I am considering a fresh re-install to attempt a fix for this, but besides the inelegance of that solution, it seems likely that it will leave me in the same place.
Does anyone have a suggestion for tracking this down so that I'll actually know that it's fixed?
9 comments:
I had similar problems in the past. It turned out to be a bug in the memory stick. Only way to find out about it was running an exhaustive memtest. The BIOS related one didn't catch it!
If it's not HW related, you can try running a distro from CD, either knoppix or smth similar and hope for the best/worst.
Regards,
DQ
It's definitely a hardware-related problem, and I too bet on memory.
Leave memtest86 (booting from the Edgy CD) running all night, and see what happens.
If it says nothing, try swapping the RAM just the same.
The reason it doesn't happen under Windows is probably related with a different memory allocation strategy between Windows and Linux.
Thanks for the suggestion, but, I should have added this in the original post:
The machine has already survived memtest86 running for several hours, as well as burnMMX running in parallel several times.
Given the near-unanimous reaction of "hardware problem" though, maybe it's the video card, given that the crash almost always happens during some graphical interactive operation (it generally happens when maximizing or minimizing a window, something that moves a lot of pixels, and dies halfway through, leaving the screen in a visibly inconsistent state, with a window half-redrawn).
It seems like that's the most likely thing. The only problem with that theory is that this machine survives hours of 3D applications (which are much more heat-intensive for the card) without trouble in Windows, and starting one up for a burn-in test in Linux doesn't cause problems either.
(Thanks for the suggestion though.)
I'm curious if you ever got this machine stabilized.
I've just gone through a similar situation with a machine at work. The machine is an amd64 box with ECC memory running Gentoo. At first, the machine was unstable during normal use. It would sporadically lock up. It had previously spent a week with the admins getting all the software installed, so I initially thought it was a software problem. A few kernel tweaks and the problems lessened, but still existed. Next came the memtests and when memory was found to be bad, it was replaced.
A few weeks down the line, a user of the system managed to have it lock up when he put a high load on the machine running some of his experimental code. I thought it was strange for the whole thing to lock up especially since it was fine for my normal work (mostly compilation and short debugging sessions). The first guess was more memory errors since if one stick was bad others were likely bad as well.

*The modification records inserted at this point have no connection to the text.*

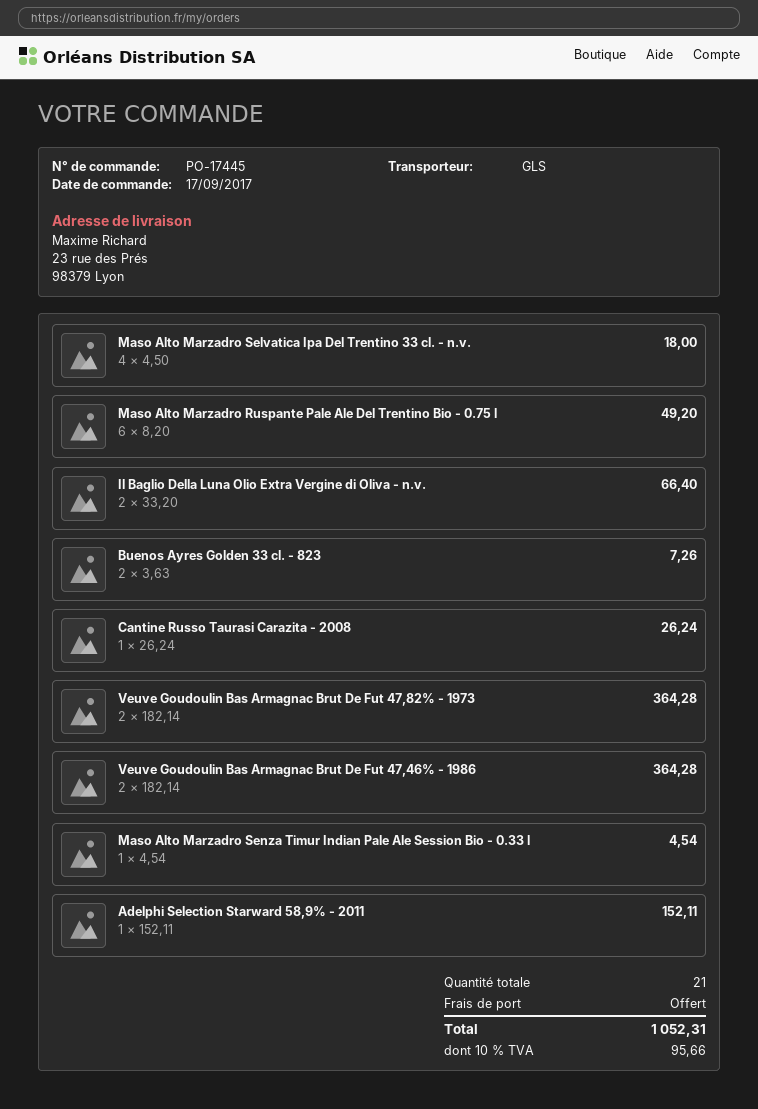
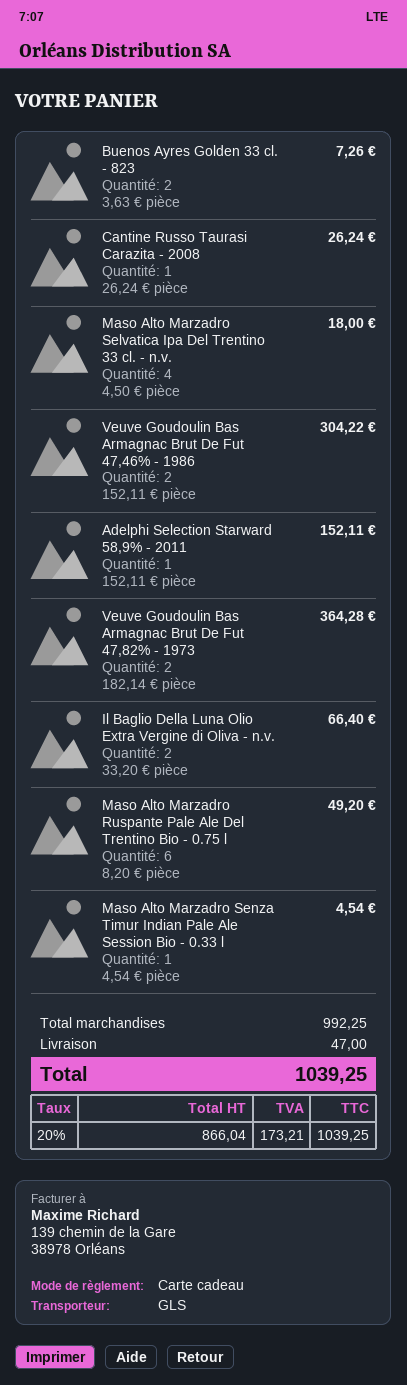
Veuve Goudoulin Bas Armagnac Brut De Fut 47,46% - 1986: 2 x 182.14 = 364.28 -> 2 x 152.11 = 304.22
shipping: 0.00 -> 47.00
tax: 10% = 95.66 -> 20% = 173.21
total: 1052.31 -> 1039.25

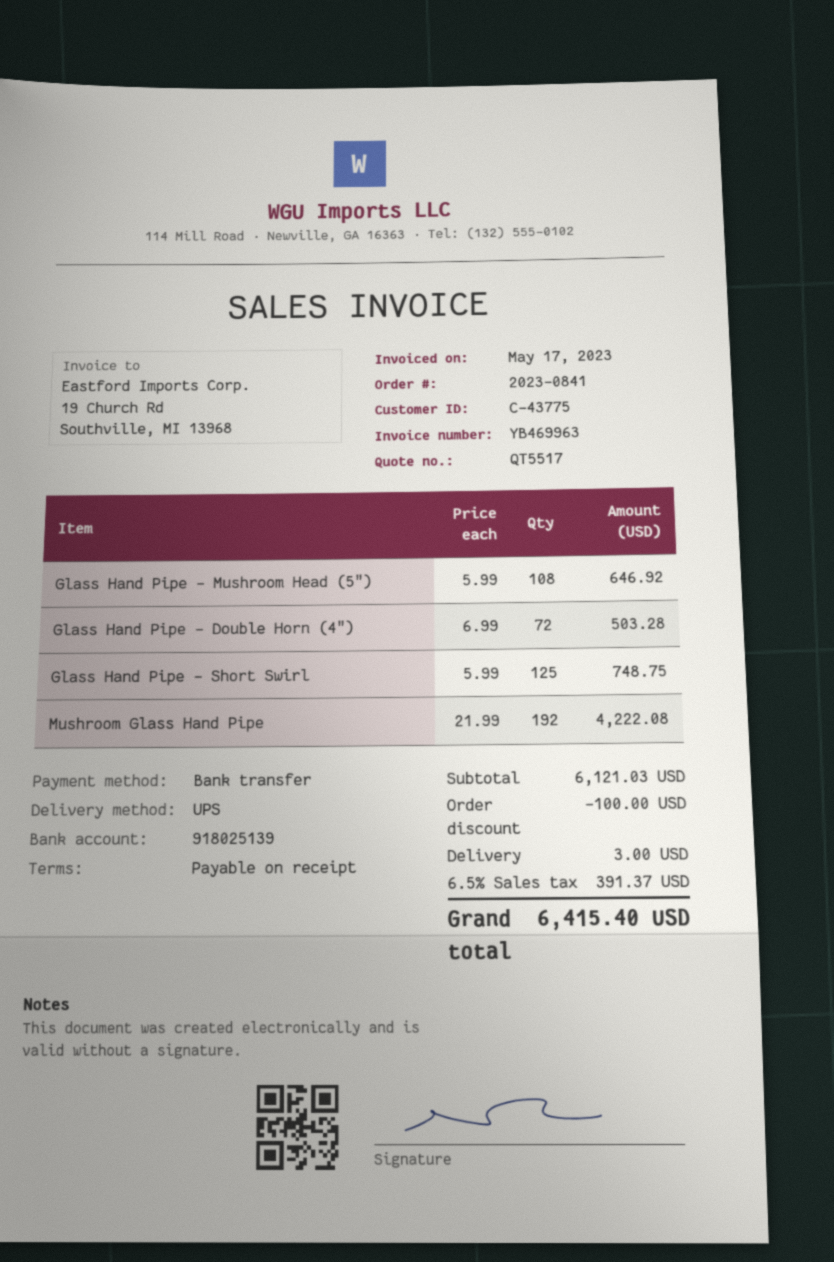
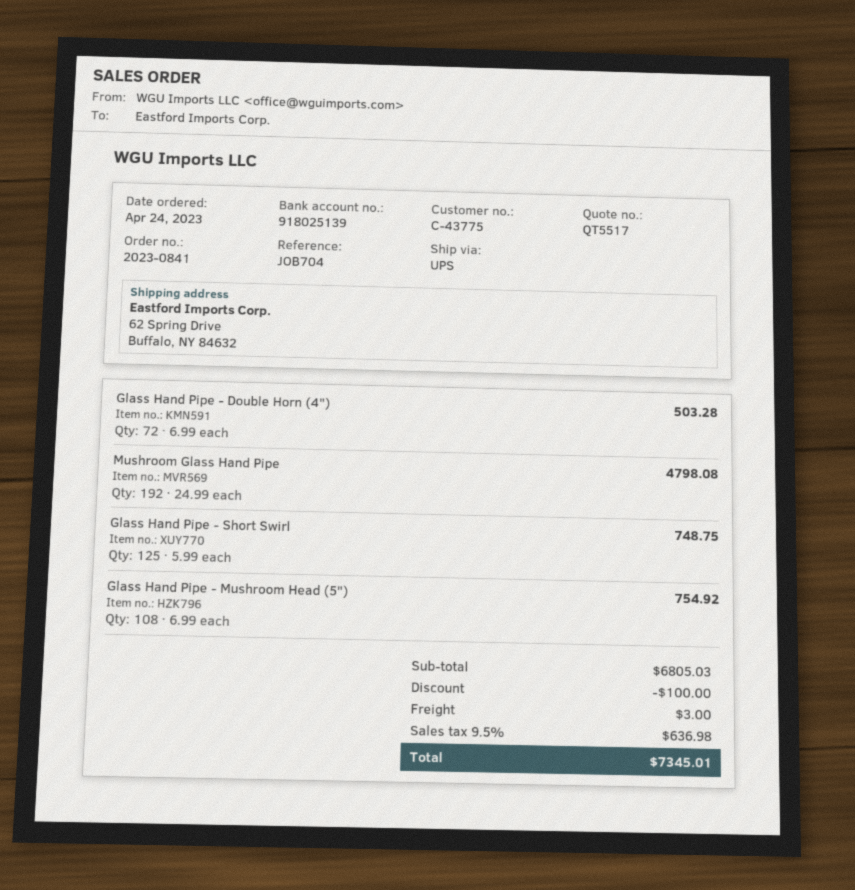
Glass Hand Pipe - Mushroom Head (5"): 108 x 5.99 = 646.92 -> 108 x 6.99 = 754.92
Mushroom Glass Hand Pipe: 192 x 21.99 = 4222.08 -> 192 x 24.99 = 4798.08
subtotal: 6121.03 -> 6805.03
tax: 6.5% = 391.37 -> 9.5% = 636.98
total: 6415.40 -> 7345.01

Again the system seemed stable, but down the road it started crashing again, but this time the crashes were very elusive and harder to reproduce. I finally noticed machine check errors in the system logs. They reported a lot of ECC corrections, way too many to be within normal operation. At this point, I found it hard to believe that more memory was bad. Finally, after talking to the manufacturer, a new mobo w/ CPUs was sent out.
I'm in the process of stressing this hardware right now.
I think the ECC memory kind of complicated the situation since single bit errors that are not close together will be corrected with nothing more than a message in the log. Stress apparently caused the frequency of the errors to increase.
It really took forever to try and work out what was actually wrong with the system. When memtest fails, you just assume a ram stick is bad, since that is the most likely problem. However, it really could be in any number of components, including the CPU itself.
One thing that I did find through all of this is that mprime can be a pretty good stress test for the system. It has a mode where it will calculate known primes, and if any are not correct then you know there is a hardware problem. My system failed this test before the mobo replacement.
Hopefully some of this information helps, or if you already solved your problem will come in handy down the road!
Oopps, I really meant to have my overly long comment in reply to the journal post and not one of the comments.
What log do ECC errors appear in? I didn't see anything like that.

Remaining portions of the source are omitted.